Ein führendes Mitglied der Neonazitruppe soll nach Informationen des a.i.d.a.-Archivs in der letzten Zeit sogar unter der Danubia-Adresse gemeldet gewesen sein. Die neonazistische „Gemeinschaft Deutscher Frauen“ hat in Kooperation mit Burschenschaftern der Danubia in deren Haus ein oberbayerisches „Regionaltreffen“ abgehalten.

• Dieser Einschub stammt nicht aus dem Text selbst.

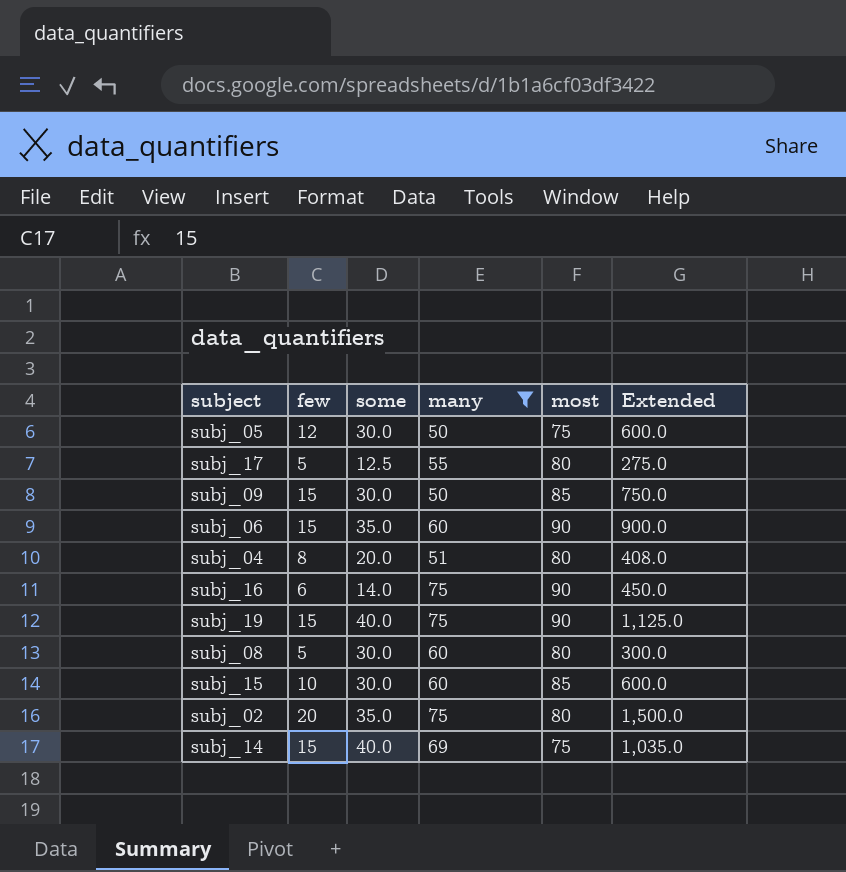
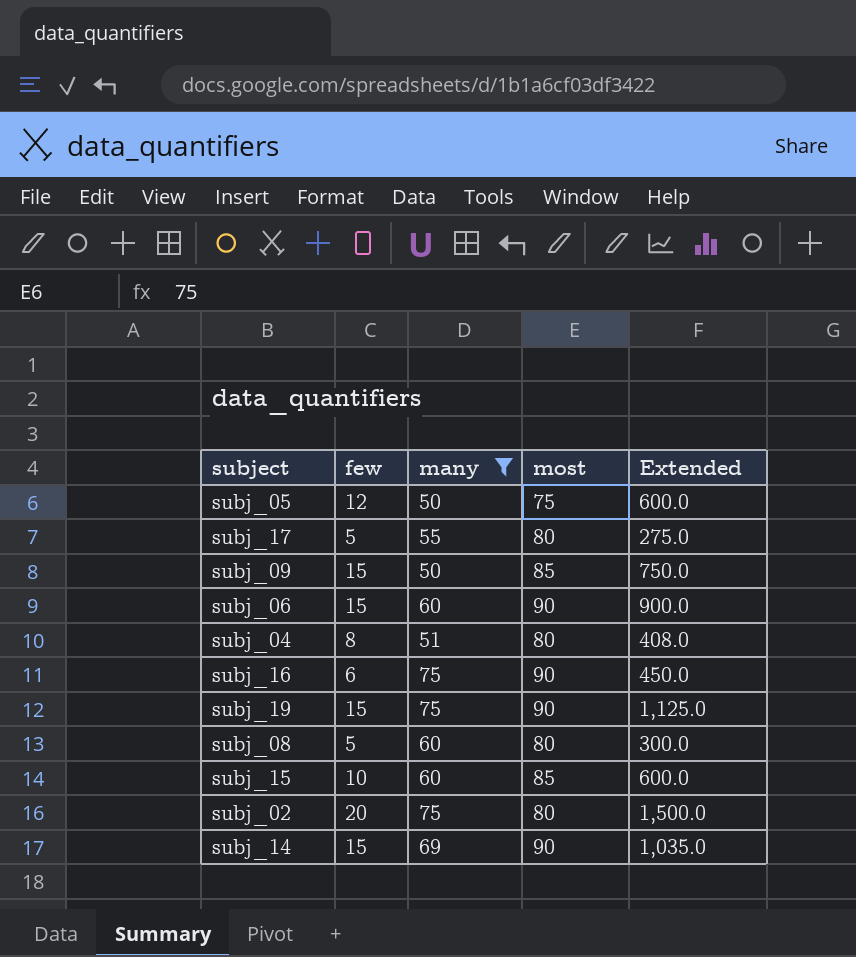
column some | position: 3 -> none
subj_14 | most: 75 -> 90

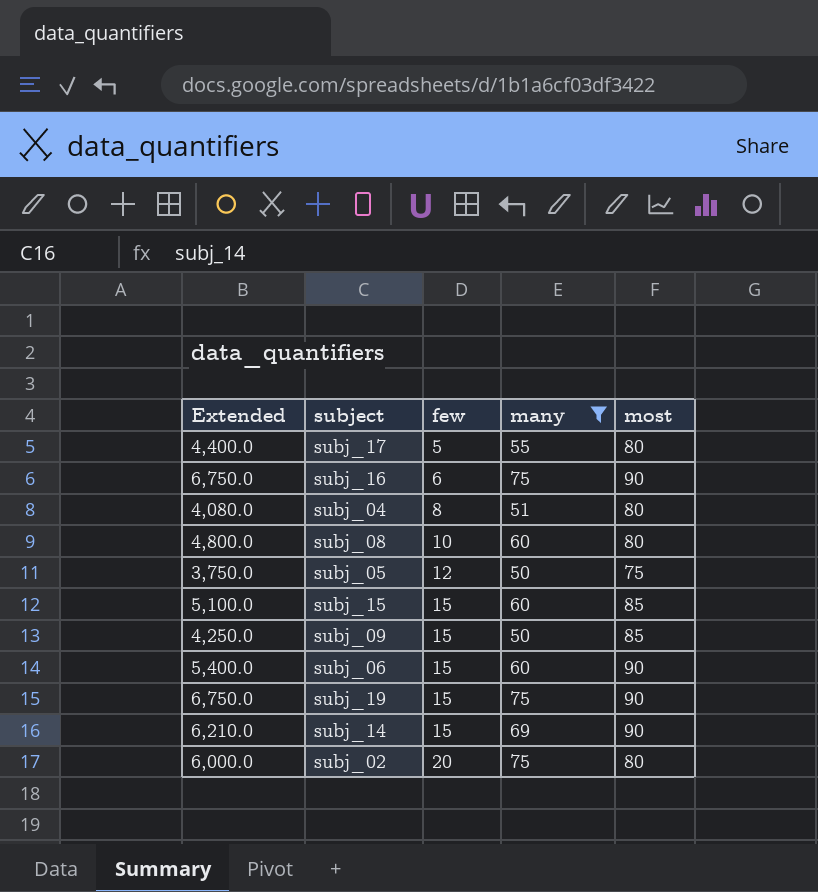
row order: none -> few ascending
column Extended | formula: [few] * [many] -> [many] * [most]
column Extended | position: 5 -> 1
subj_08 | few: 5 -> 10
subj_15 | few: 10 -> 15

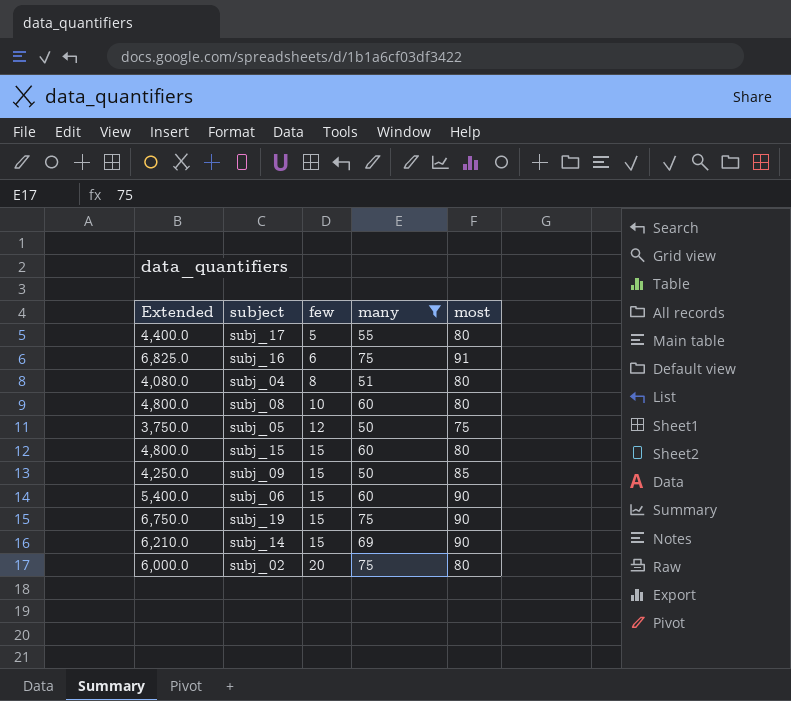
subj_16 | Extended: 6,750.0 -> 6,825.0
subj_16 | most: 90 -> 91
subj_15 | Extended: 5,100.0 -> 4,800.0
subj_15 | most: 85 -> 80

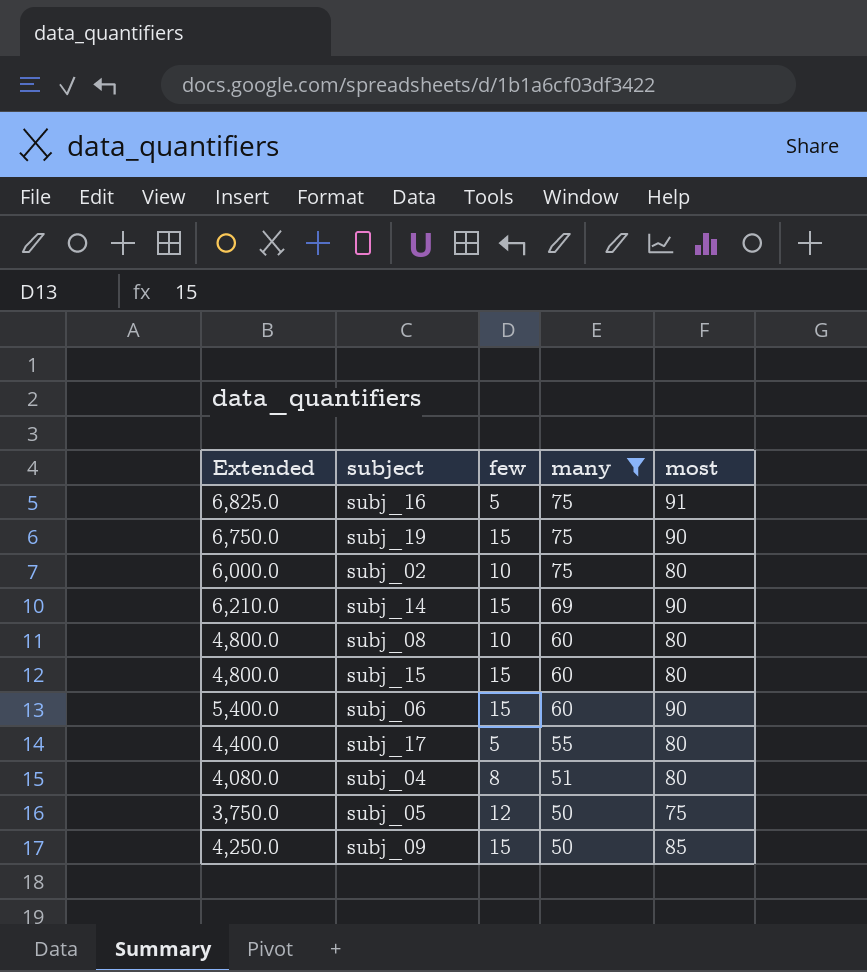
row order: few ascending -> many descending
subj_16 | few: 6 -> 5
subj_02 | few: 20 -> 10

Das Referentenprogramm der Burschenschaft in den letzten Jahren liest sich wie das „Who is who“ der extrem rechten Szene. Im Mai 2011 hatte die „Danubia“ z. B. den „nationalrevolutionären“ Publizisten Jürgen Schwab (Nürnberg) als Vortragenden eingeladen. Schwab, der regelmäßig Texte auf der Homepage des neonazistischen „Freien Netz Süd“ veröffentlicht, war wenige Tage vorher, am 1. Mai, zusammen mit dem stellvertretenden NPD-Bundesvorsitzenden Karl Richter beim Neonaziaufmarsch in Heilbronn als Redner aufgetreten.